Web document revisions
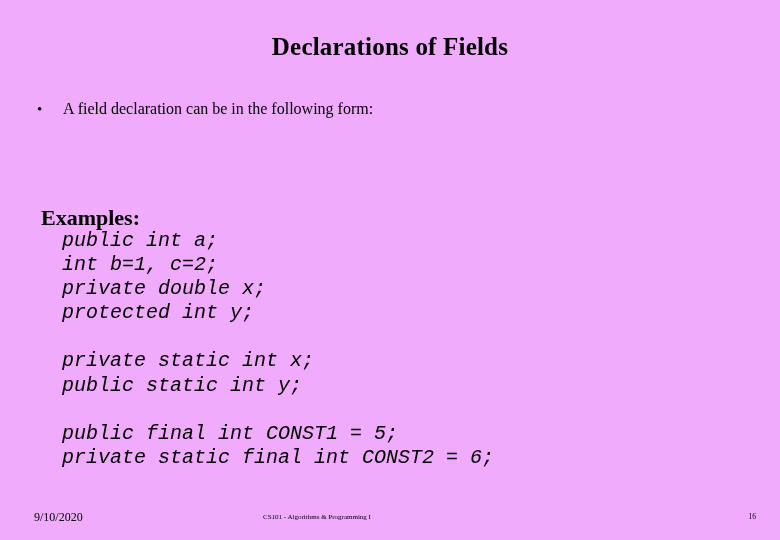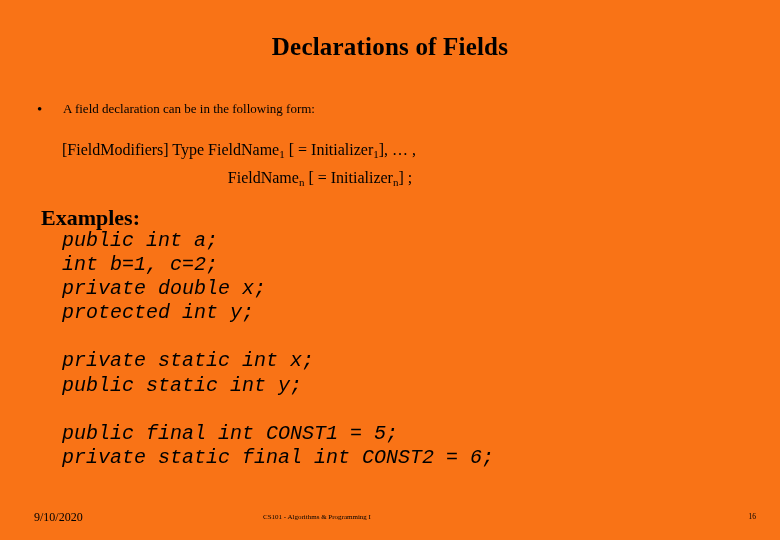"Declarations of Fields" #slide { background: #f97316 -> #f0abfc }
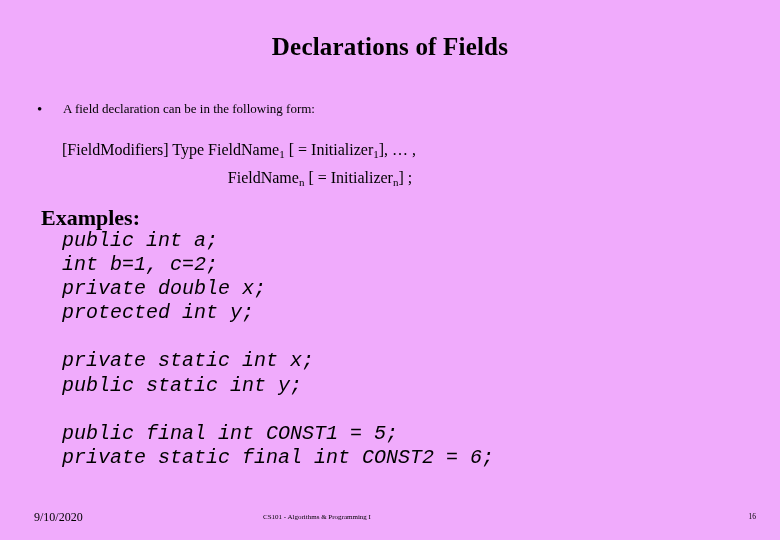"A field declaration can be" #bullet-text { font-size: 13px -> 16px }
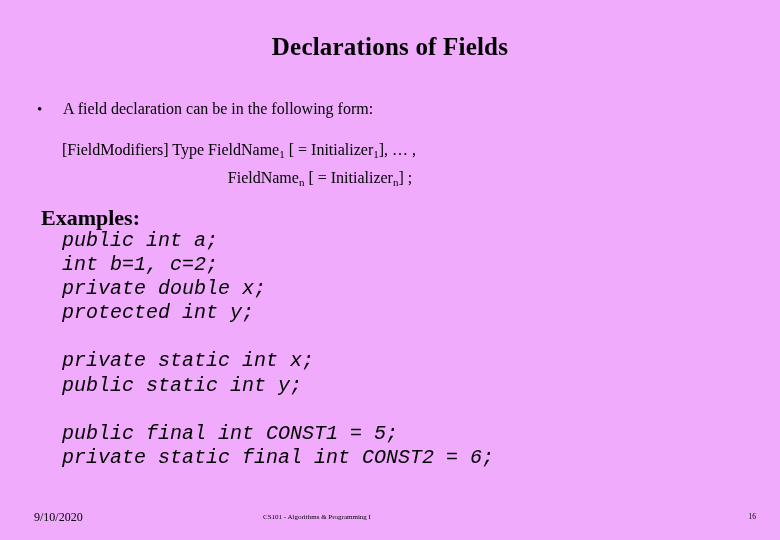"[FieldModifiers] Type FieldName1 [ =" div { html: <div> <div> <span>[FieldModifiers] Type FieldName</span><sub>1</sub><span> [ = Initializer</span><sub>1</sub><span>], … ,</span> </div> <div> <span>FieldName</span><sub>n</sub><span> [ = Initializer</span><sub>n</sub><span>] ;</span> </div> </div> -> none }
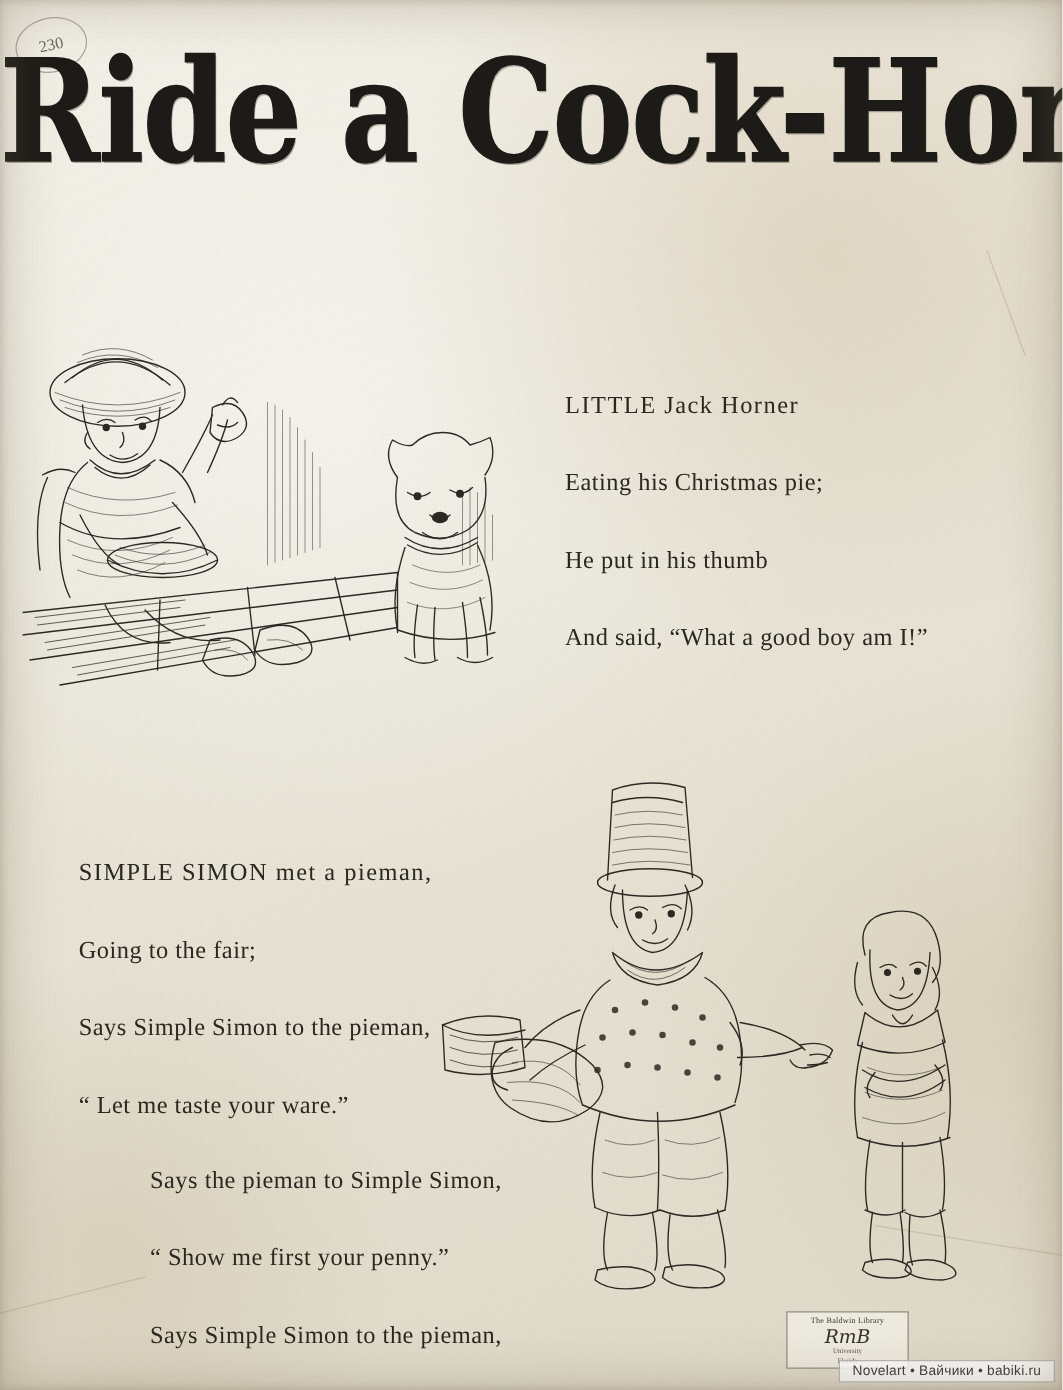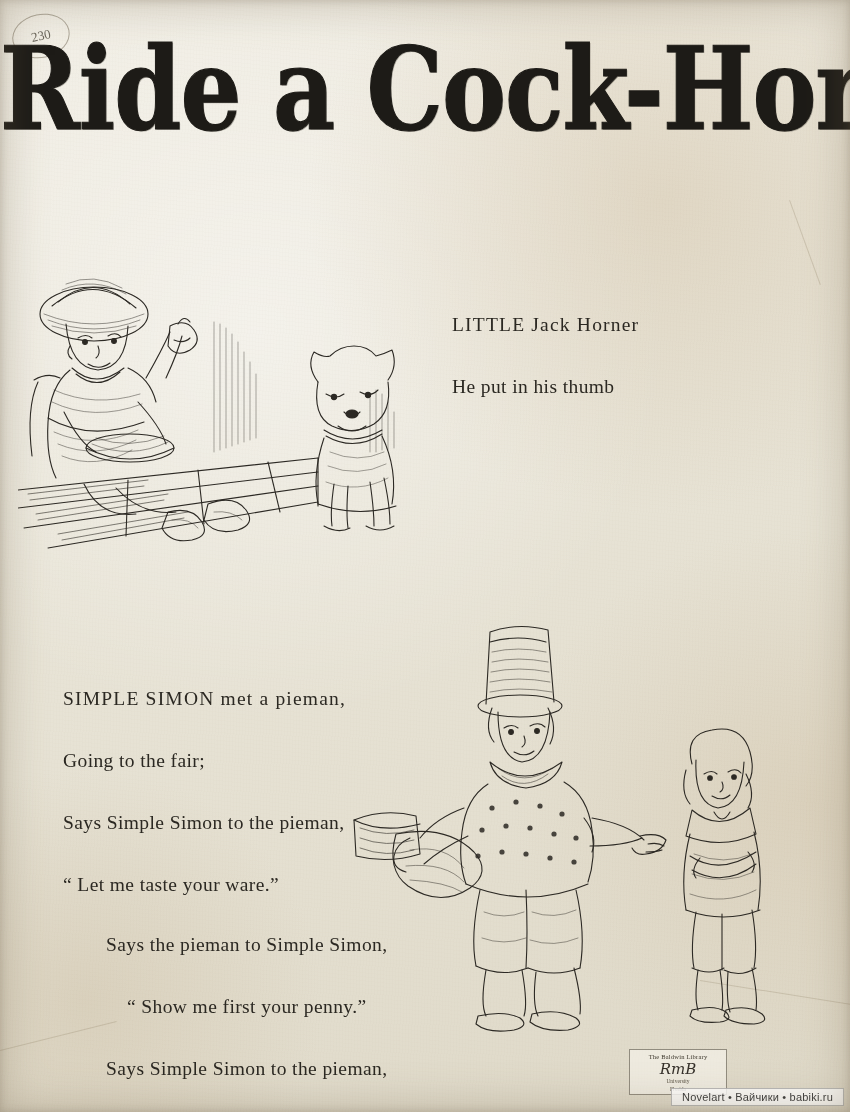"Eating his Christmas pie;" div.line { html: none -> <div>Eating his Christmas pie;</div> }
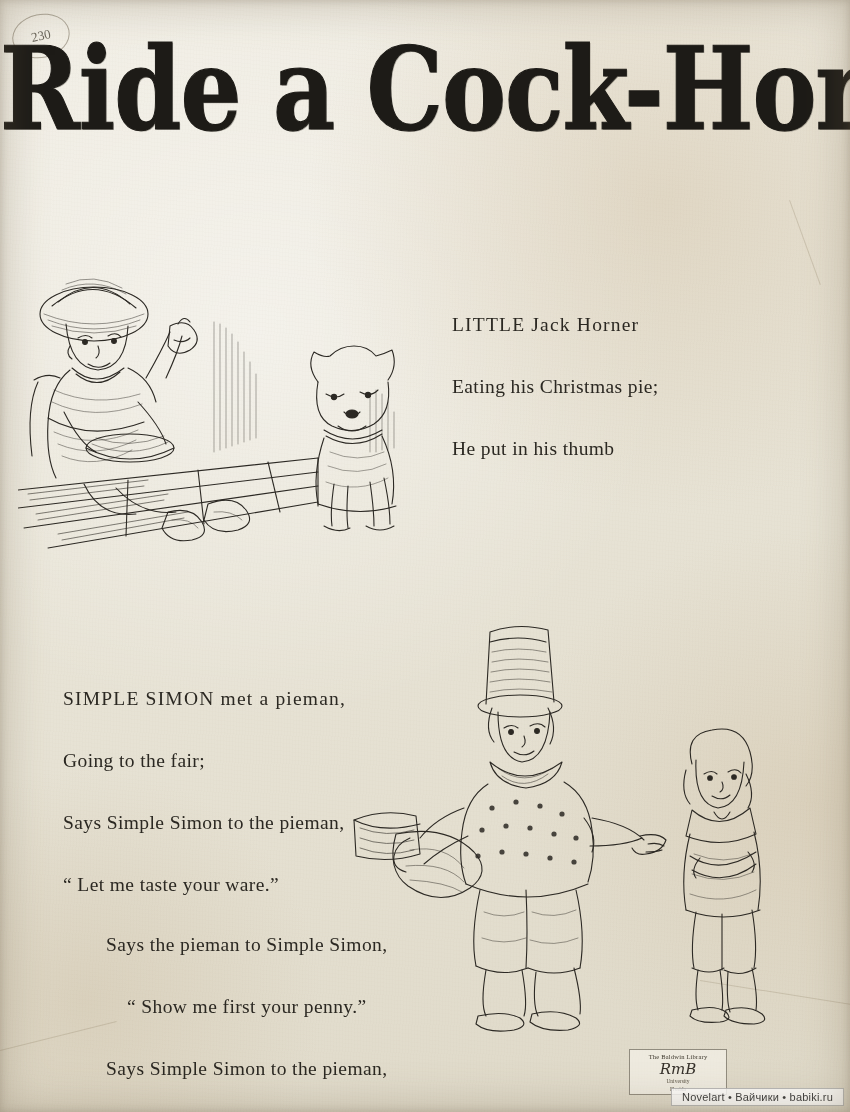"And said, “What a good" div.line { html: none -> <div>And said, “What a good boy am I!”</div> }
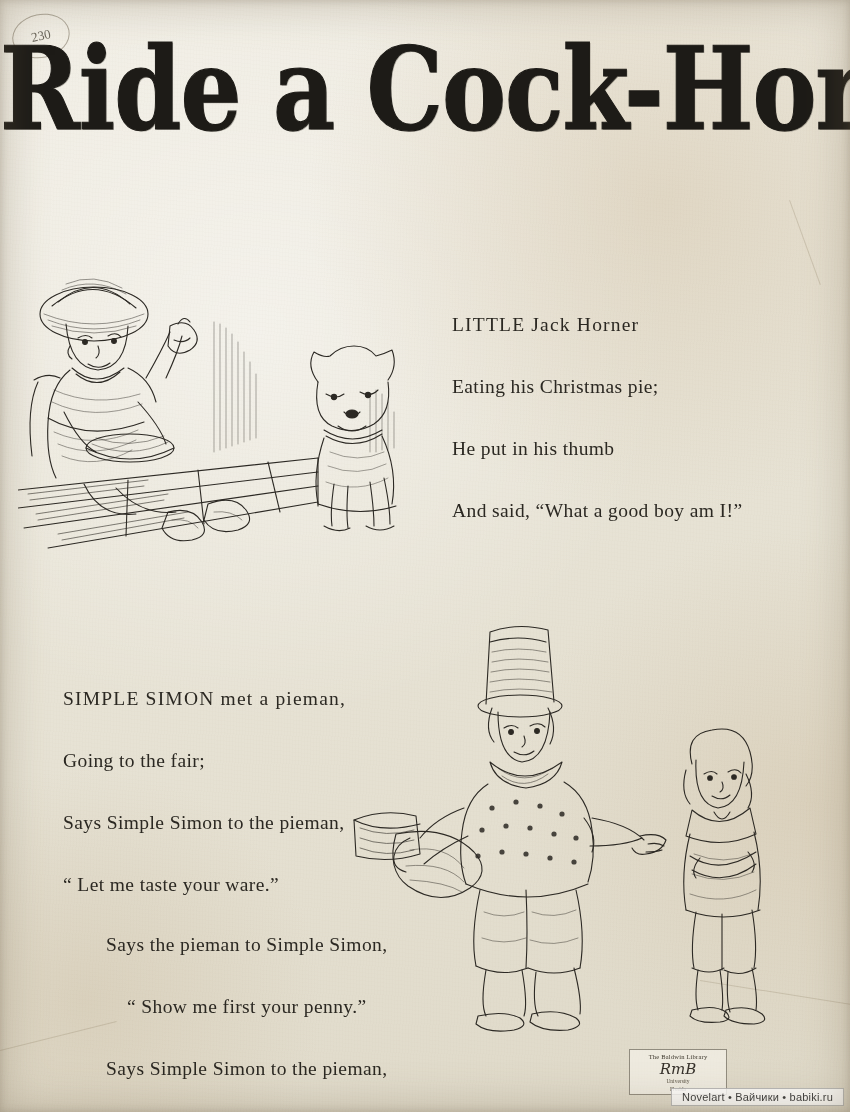"Says the pieman to Simple" #verse-simon-2 { left: 106px -> 120px; text-align: center -> none }
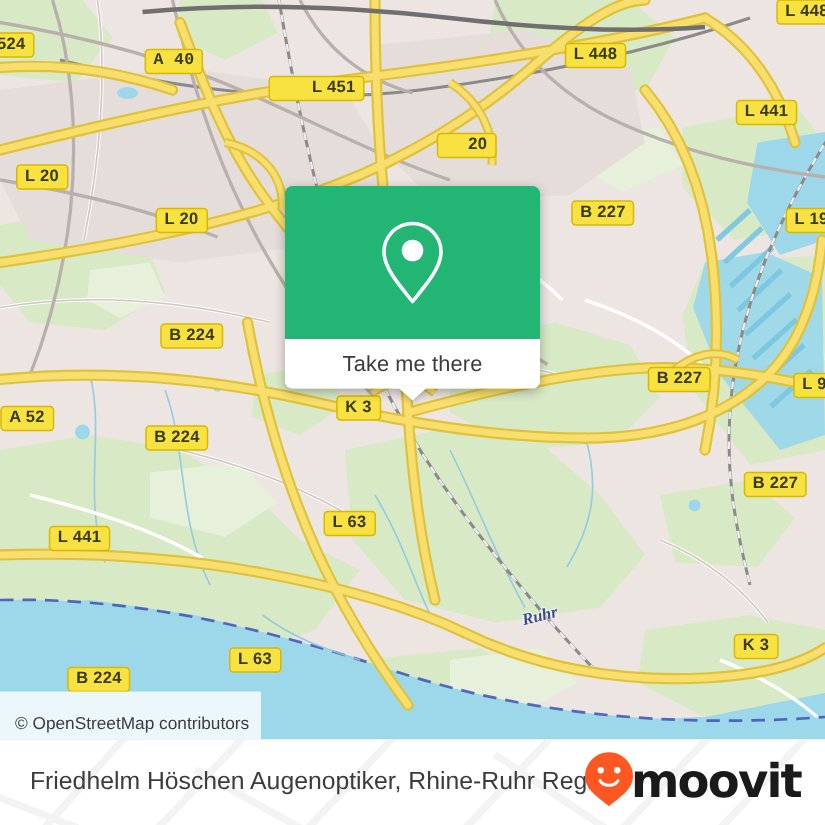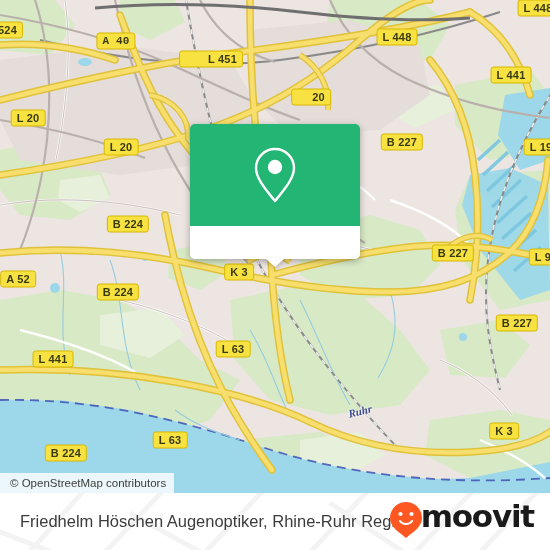"Take me there" span { html: none -> <span>Take me there</span> }
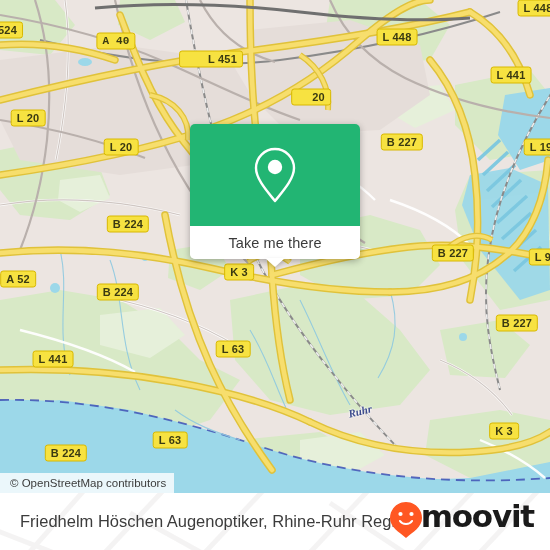"© OpenStreetMap contributors" #attribution { padding: 0 8px 0 10px -> 12px 8px 0 10px }
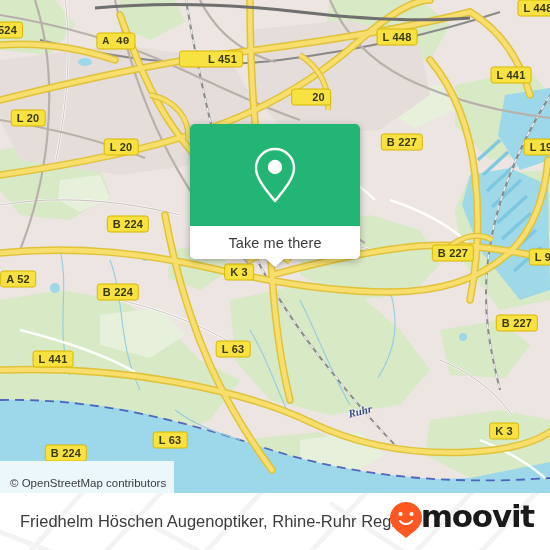"moovit" #moovit-logo { align-items: none -> center }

→ Exercise instructions
Above are the records; repeat their lines from the first through the line containing "none -> <div>Eating", and leave out each picture.

→ Answer
"Declarations of Fields" #slide { background: #f97316 -> #f0abfc }
"A field declaration can be" #bullet-text { font-size: 13px -> 16px }
"[FieldModifiers] Type FieldName1 [ =" div { html: <div> <div> <span>[FieldModifiers] Type FieldName</span><sub>1</sub><span> [ = Initializer</span><sub>1</sub><span>], … ,</span> </div> <div> <span>FieldName</span><sub>n</sub><span> [ = Initializer</span><sub>n</sub><span>] ;</span> </div> </div> -> none }
"Eating his Christmas pie;" div.line { html: none -> <div>Eating his Christmas pie;</div> }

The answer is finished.